Bruno Salvador a laissé son cœur en Afrique, où il a passé son enfance, et ne peut tolérer de rester passif face à l’outrage imminent dont il a eu connaissance en sa qualité de
sound-thief, un qualificatif qu’il s’attribue volontiers. C’est pourquoi il entreprend de retranscrire ses notes de consécutive environ 24 heures après les avoir prises. N’importe quel interprète
worth his salt vous dira que c’est tout simplement impossible. Nous nous focalisons tant sur le message à transposer, en évacuant chaque phrase pour faire place à la suivante, que nous avons beaucoup de peine à nous rappeler ce qui est passé par nos oreilles. Quant à relire des notes qui ne servent que de béquille à une mémoire à très court terme, on peut certes essayer, mais à mon avis c’est une preuve qui ne vaudra pas tripette devant un tribunal.
Ce qui est affligeant dans ce roman, c’est qu’il n’y a absolument rien qui corresponde à la réalité, du début à la fin.
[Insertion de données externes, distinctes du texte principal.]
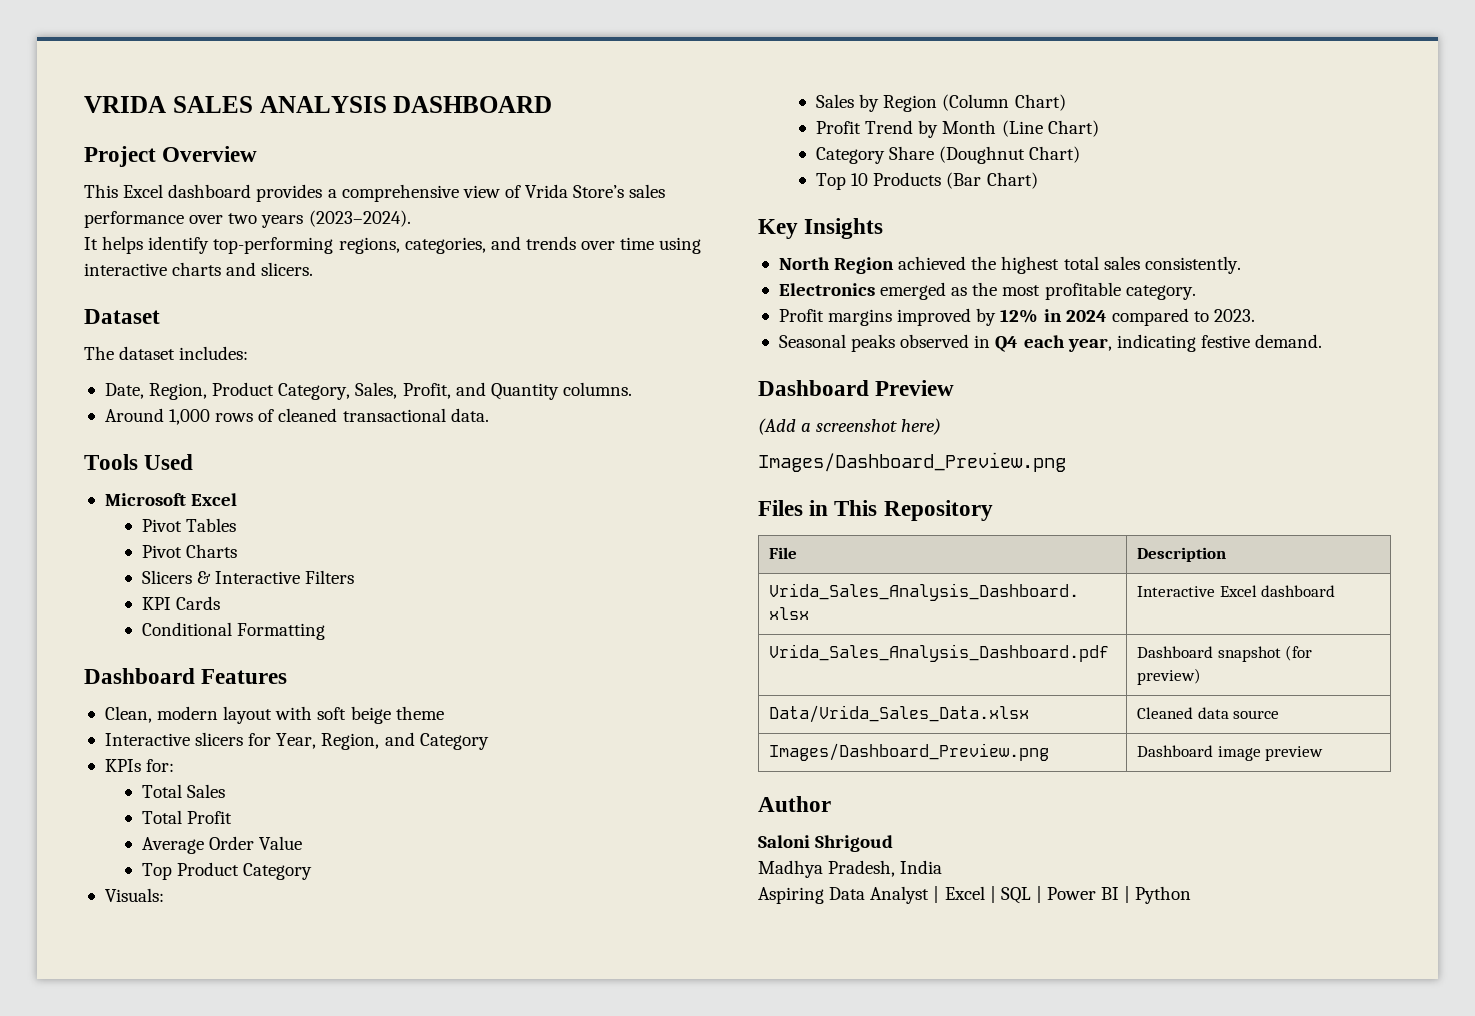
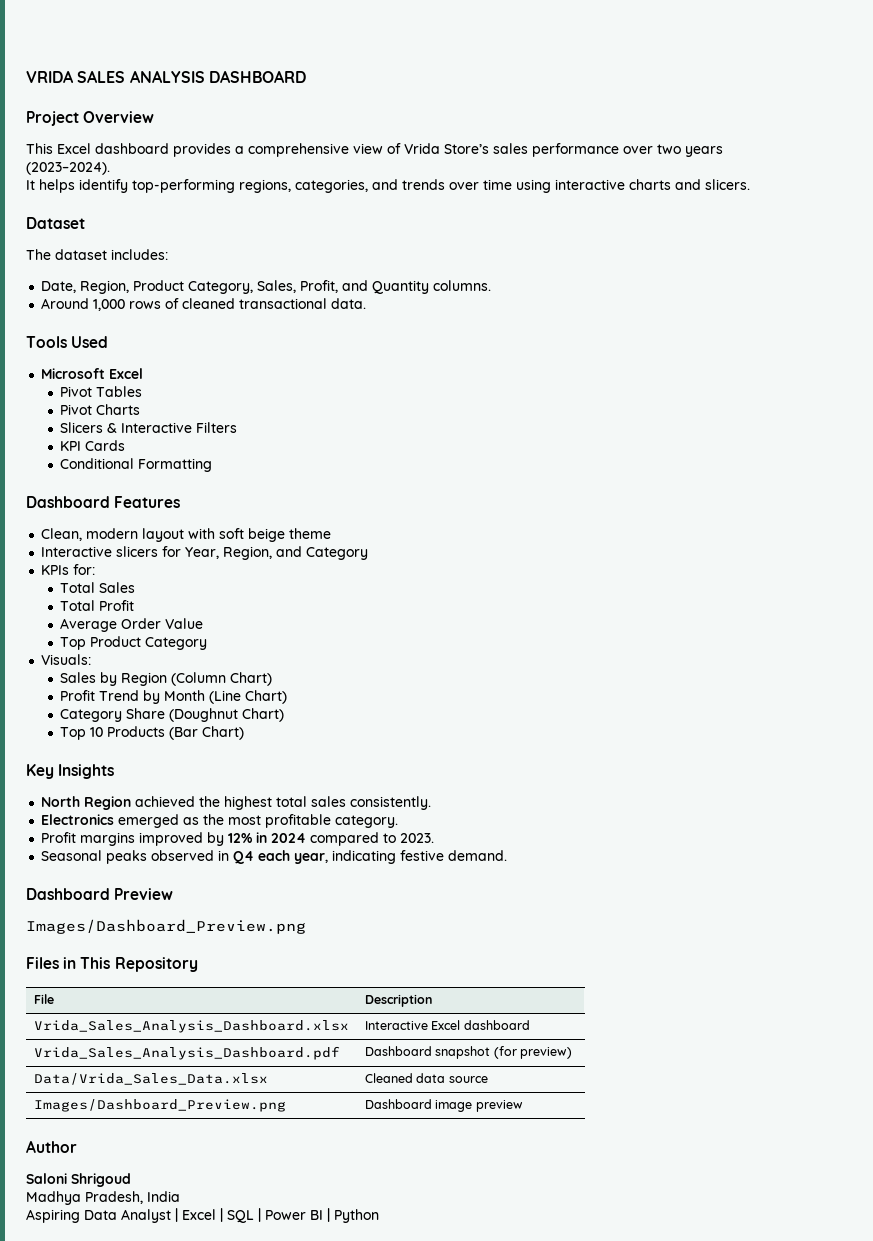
- (Add a screenshot here)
En effet, notre
top interpreter déballe des secrets d’Etat à sa maîtresse et va ensuite tout révéler à la presse. De mémoire d’homme, aucun interprète n’a jamais trahi le secret professionnel. C’est sans doute dû au fait que nous oublions tout ce que nous avons entendu aussitôt que nous quittons la cabine, mais aussi au fait que cela équivaudrait à scier la branche sur laquelle nous sommes assis. Imaginez donc un médecin qui irait révéler tout ce qu’il a entendu dans l’intimité de son cabinet. Un suicide professionnel. Les écuyers et les gardes du corps n’ont, ma foi, pas ces scrupules.
A la fin du roman, notre héros est déchu de sa nationalité britannique, pour haute trahison. Il écrit au fils de sa maîtresse :
An interpreter, even a top one, when he has nothing to interpret except himself, is a man adrift (p.330). En d’autres termes, si vous avez d’autres occupations que votre travail, vous n’êtes pas un vrai de vrai et vous n’êtes en tout cas pas top. Il est intéressant de constater que l’auteur remercie différentes personnes qui lui ont permis de se documenter sur les mercenaires, sur le métier d’infirmière et sur le Congo oriental. Il n’a pas jugé bon de se renseigner sur notre profession, ayant sans doute eu besoin de modeler la chose sur le déroulement de sa narration.
Quant au roman en tant que tel, l’intrigue est à la fois simple et compliquée. J’avoue que j’ai renoncé à suivre les différentes ethnies et leurs chefs respectifs. Le texte est hautement répétitif – chaque fois qu’il regarde l’heure, c’est toujours sur la montre de sa tante Imelda. Disons que si Harlan Coben et Barbara Cartland avaient un enfant, il écrirait sans doute un livre de cette trempe.